Foi aí que eu vi a lata de querosene lá no canto e me lembrei de Dianuri.

- Você não sabia que o fogo podia pegar rápido nos barracos vizinhos? - o delegado pergunta, observando que a feira ia virar cinza em pouco tempo, se o povo todo não chega depressa com as latas cheias d’água.

- Só queria botar fogo nele.

Sensação de mal-estar percorre os cantos da sala pequena.

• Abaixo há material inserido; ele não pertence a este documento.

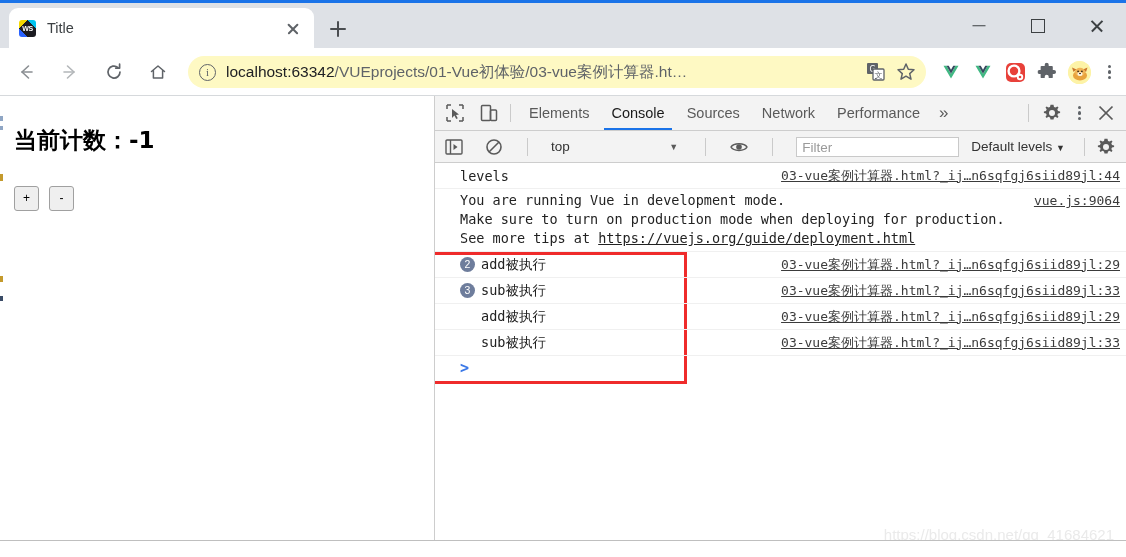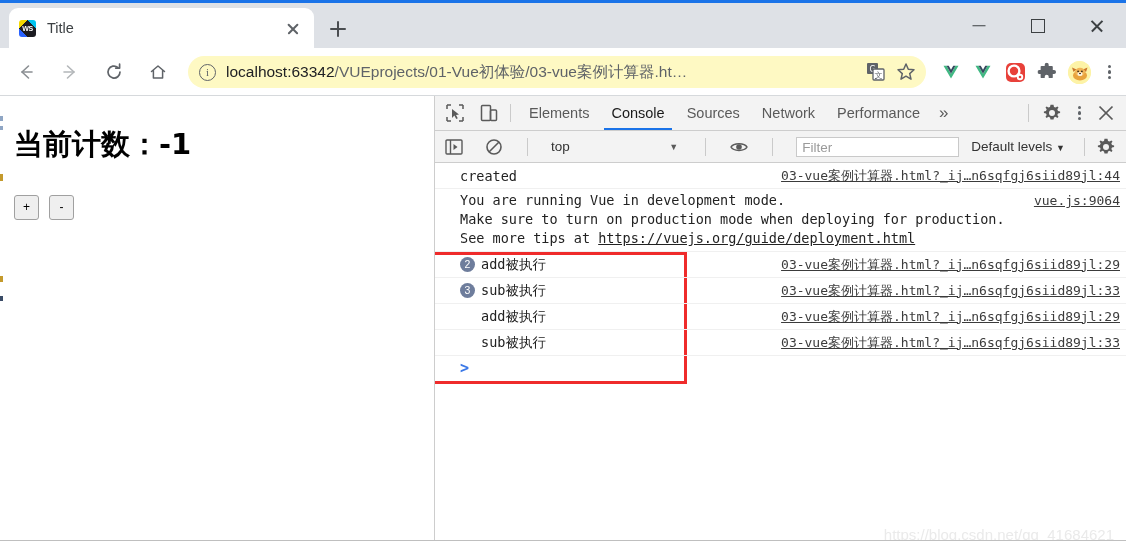--- a/index.html
+++ b/index.html
@@ -102,21 +102,21 @@
   }
   .kebab{ width:26px; height:28px; position:relative; flex:none; margin-left:2px; }
   .kebab span{ position:absolute; left:11.5px; width:3.2px; height:3.2px; border-radius:50%; background:#5f6368; }
 
   
   .viewport{
     position:absolute; left:0; top:96px; width:434px; height:444px;
     background:#ffffff; overflow:hidden;
   }
   .page-h2{
-    margin:29px 0 0 14px; font-size:29px; font-weight:bold; color:#000000;
+    margin:29px 0 0 14px; font-size:23px; font-weight:bold; color:#000000;
     font-family:"DejaVu Sans","Liberation Sans",sans-serif; letter-spacing:0px;
   }
   .btn-row{ margin:30px 0 0 14px; display:flex; gap:10px; }
   .pagebtn{
     width:25px; height:25px; background:#efefef; border:1px solid #a0a0a0;
     border-radius:3px; font-size:12px; color:#000; line-height:23px; text-align:center;
     font-family:"Liberation Sans",sans-serif; cursor:default;
   }
   .edge-artifact{ position:absolute; left:0; top:96px; width:3px; height:444px; }
   .edge-artifact i{ position:absolute; left:0; width:3px; display:block; }
@@ -429,21 +429,21 @@
             <circle cx="10" cy="10" r="3" fill="#f3f3f3"></circle>
           </svg>
         </div>
       </div>
     </div>
 
     <div class="console-body">
 
 
       <div class="log-row">
-        <span class="log-text">created</span>
+        <span class="log-text">levels</span>
         <span class="log-src">03-vue案例计算器.html?_ij…n6sqfgj6siid89jl:44</span>
       </div>
 
       <div class="log-multi">
         <div class="line1">
           <span class="ml-text">You are running Vue in development mode.</span>
           <span class="log-src">vue.js:9064</span>
         </div>
         <div class="ml-text">Make sure to turn on production mode when deploying for production.</div>
         <div class="ml-text"><span>See more tips at </span><span class="ml-link">https://vuejs.org/guide/deployment.html</span></div>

Murmúrios saem das pessoas que se apertam na porta, janela e do lado de fora.

O delegado recua um pouco na cadeira.

Passa o lenço na testa.

- Quem dava dinheiro pra ele beber?

- O povo daqui mesmo da feira.

- Você não sabia que ele era seu filho?

Uma careta desenha-se no rosto da mulherzinha, puxa os olhos e se
forma de maneira sofrida.

- Eu não agüentava mais. Ele só chegava em casa bêbado. Parecia um bicho. Não tinha dia que não fosse achar ele dormindo na sarjeta.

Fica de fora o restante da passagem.